I would also like to say that my sister and I ran for officer of the Chapter FFA amber got sentienal. and I got slated for president.

Elections were to night 

Amber got what she wanted and...

I am next years President.


----------



## TAWhatley (Mar 6, 2001)

Congratulations to you and Amber, Michael! Very well done!

Terry


----------



## TAWhatley (Mar 6, 2001)

stach_n_flash said:


> (Mutant) Hes my mutant baby and I love him!!
> 
> unfortanatly he has to go back home when and if he gets fixed and sadly will wind up as a meat turkey. But as they wont live long im really sad  but at least god wants him possibly more than me so I hope god takes good care of my friend Turk when he does go.


Michael,

If Mutant's fate is to end up as a meat turkey, I don't think it is right to try and "fix" him only to meet that end .. better to have him euthanized now. It is very stressful and very uncomfortable for young birds to go through the process of having splayed legs or slipped tendons fixed. I just can't see putting the young turkey through it only to be killed ..  This is JMO 

Terry


----------



## TAWhatley (Mar 6, 2001)

I'm sorry for the loss of your pet turkey, Fancyfowl. Sounds like you really loved this big bird.

Terry


----------



## stach_n_flash (Mar 15, 2006)

I dont want to give Turk back

" If Mutant's fate is to end up as a meat turkey, I don't think it is right to try and "fix" him only to meet that end .. better to have him euthanized now. It is very stressful and very uncomfortable for young birds to go through the process of having splayed legs or slipped tendons fixed. I just can't see putting the young turkey through it only to be killed .. This is JMO "

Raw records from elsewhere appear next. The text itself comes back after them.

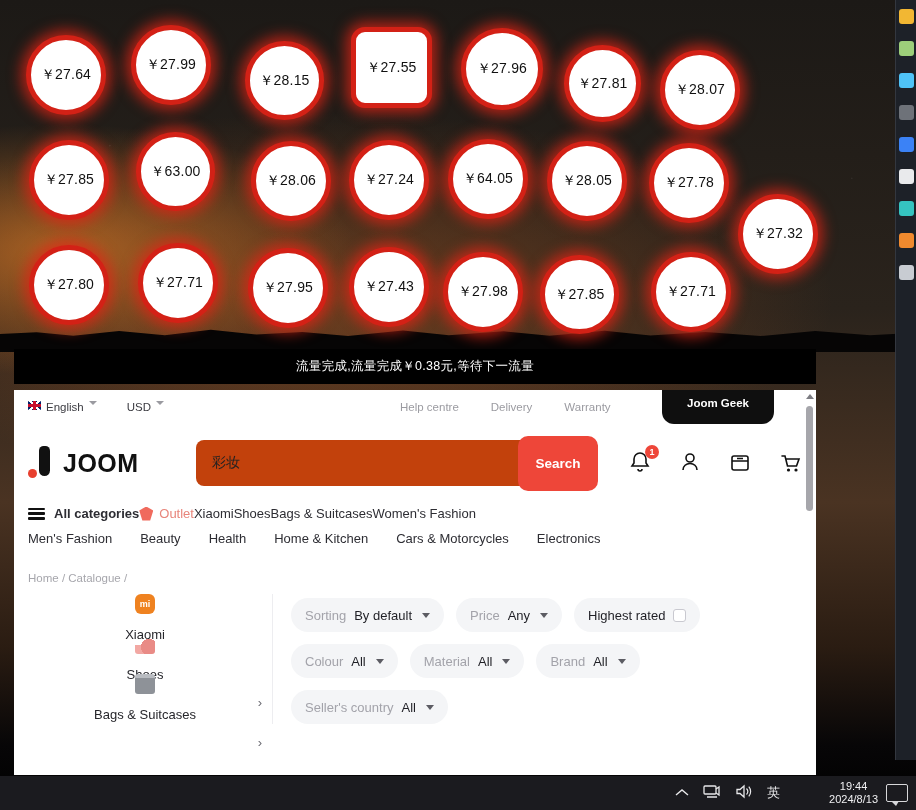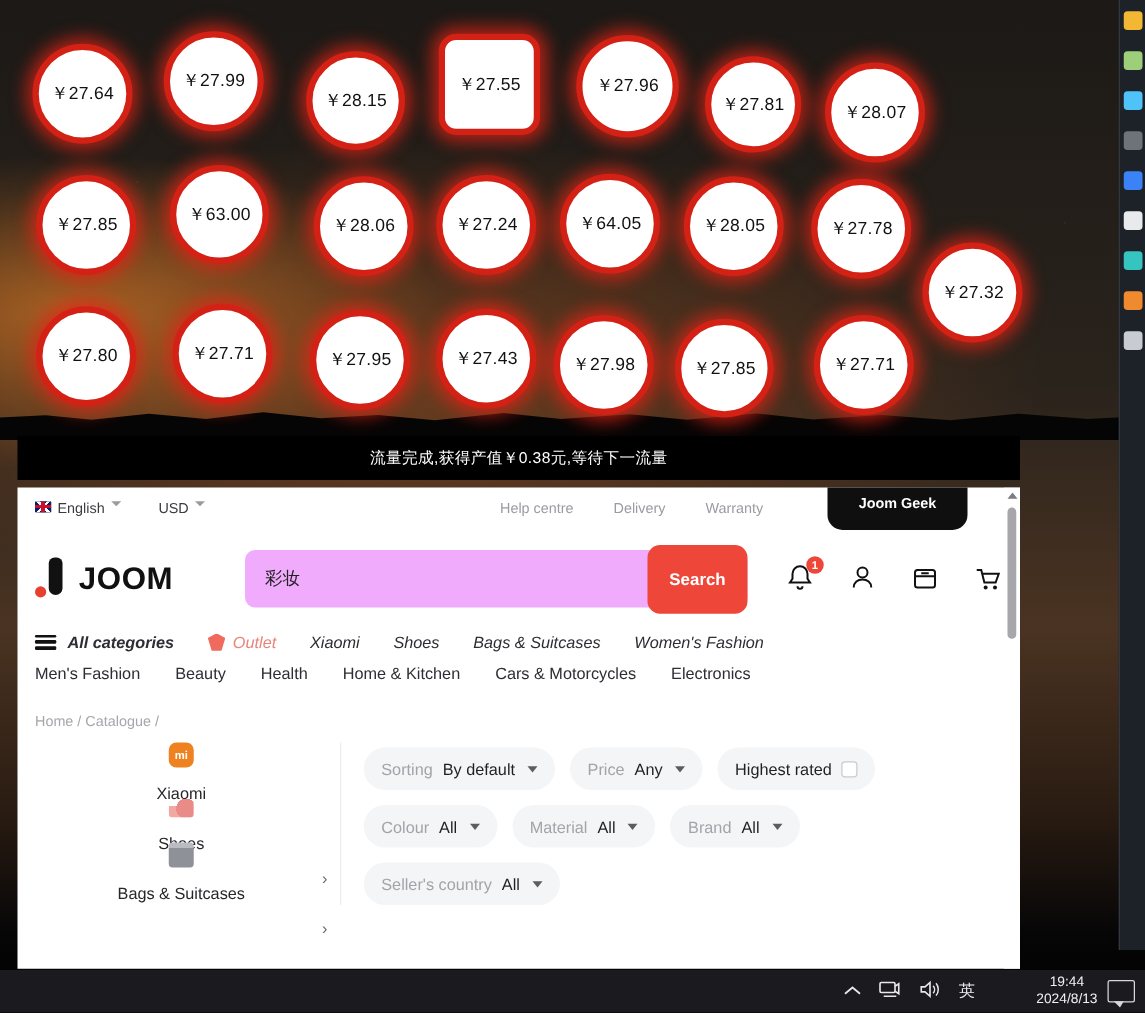"流量完成,获得产值￥0.38元,等待下一流量" span { text: ,获得产值 -> ,流量完成 }
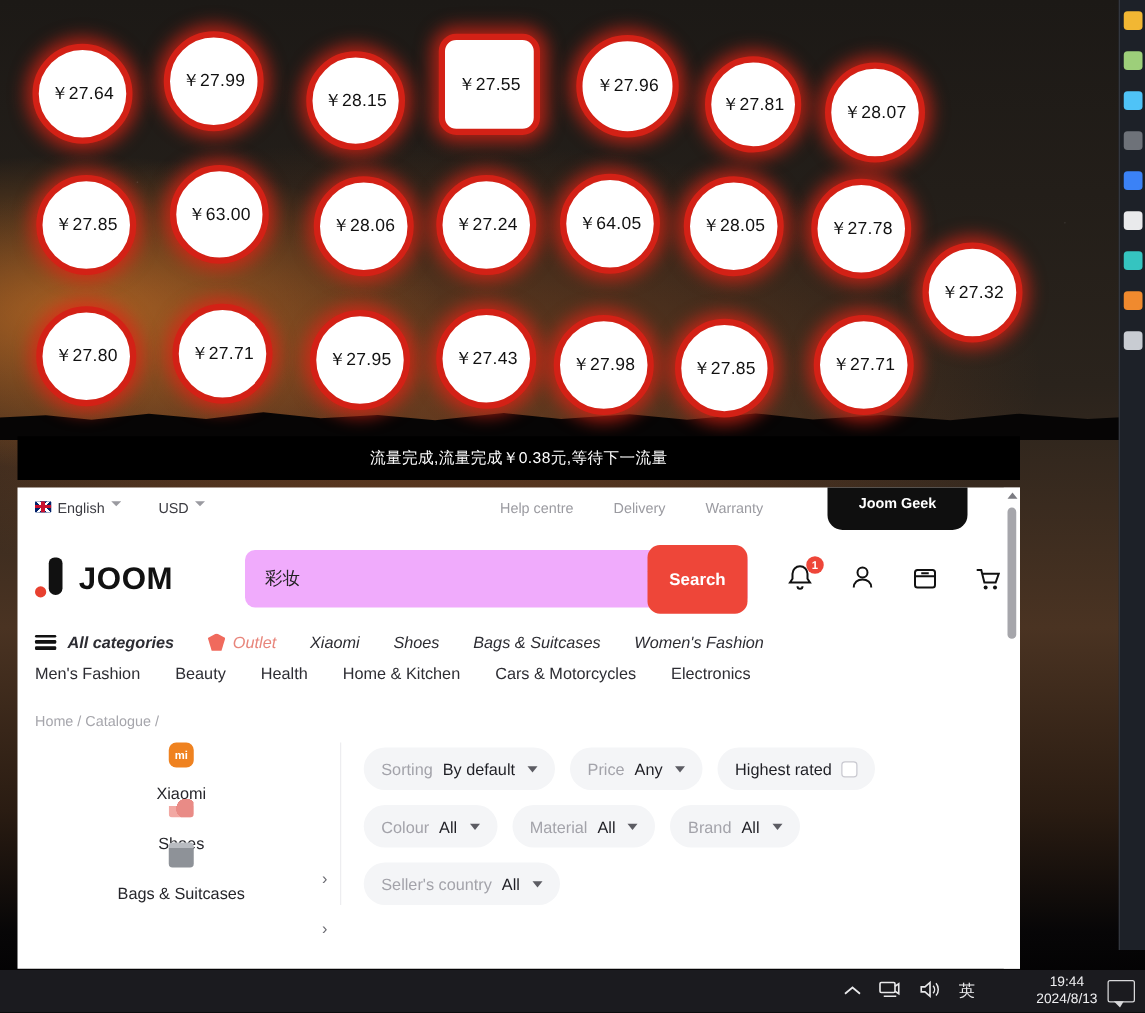"彩妆" .searchbox { background: #f0abfc -> #c2410c }
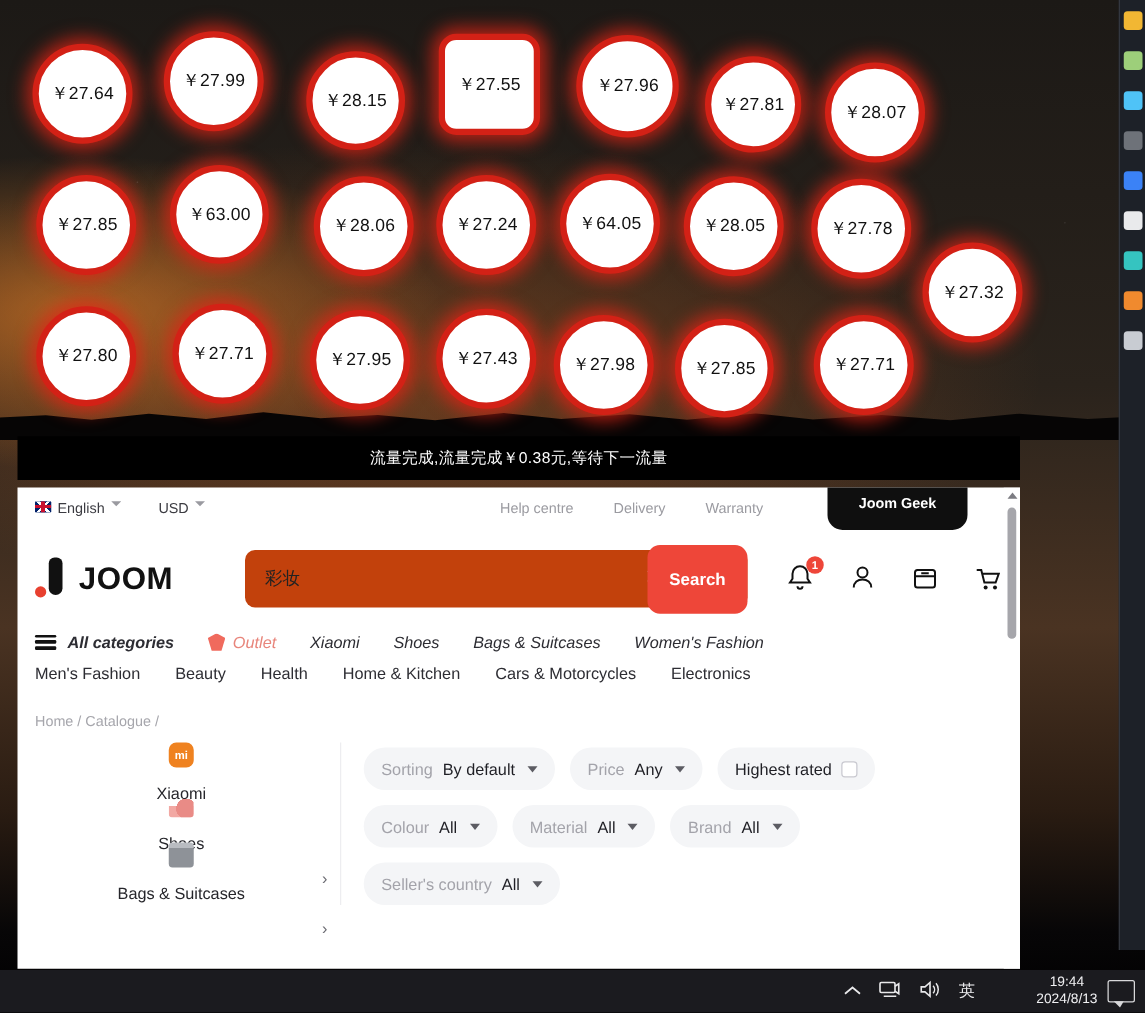"All categories" .navrow { font-style: italic -> none; gap: 27px -> none }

I might get to keep him for the duration of his life then I would be really happy  cause I love him


----------



## TAWhatley (Mar 6, 2001)

stach_n_flash said:


> I might get to keep him for the duration of his life then I would be really happy  cause I love him


Then go for it! I guess I misunderstood. I thought Turk was going to go the way of a meat turkey regardless .. sorry if I did misunderstand.

Terry


----------



## Fancyfowl4ever (Oct 6, 2006)

Ya, she was adorable, although I don't think she was ever really happy. My mom of course liked her cause she could push Frizzy(cause like many meat turkeys she didn't take care of her feathers) around because Frizzy was too fat and slow to do anything about it. 
These things get heavier then a fully grown Emu or Rhea. Over 20 kgs at least.


----------



## mr squeaks (Apr 14, 2005)

Michael, you are ONE TERRIFIC HUMAN BEING!!  

CONGRATULATIONS TO YOU AND YOUR SISTER! Your peers couldn't have elected a better pair!

I am sorry the Finch didn't make it! They are such beautiful little birds!!

Your compassion for taking care of Turk is wonderful! Because of young people like you, my faith in the goodness of the "younger" generation is alive and well!

Mr. Squeaks and I say, BRAVO!!!   

LOVE, HUGS and SCRITCHES TO ALL! 

Please keep us updated


----------



## Charis (Feb 11, 2007)

mr squeaks said:


> Michael, you are ONE TERRIFIC HUMAN BEING!!
> 
> CONGRATULATIONS TO YOU AND YOUR SISTER! Your peers couldn't have elected a better pair!
> 
> ...



I'm 100% in agreement. I couldn't say it better.


----------



## Maggie-NC (Jun 22, 2005)

Hey Michael

I just read about the FFA elections. Congratulations, Mr. President. I'm happy Amber won also. 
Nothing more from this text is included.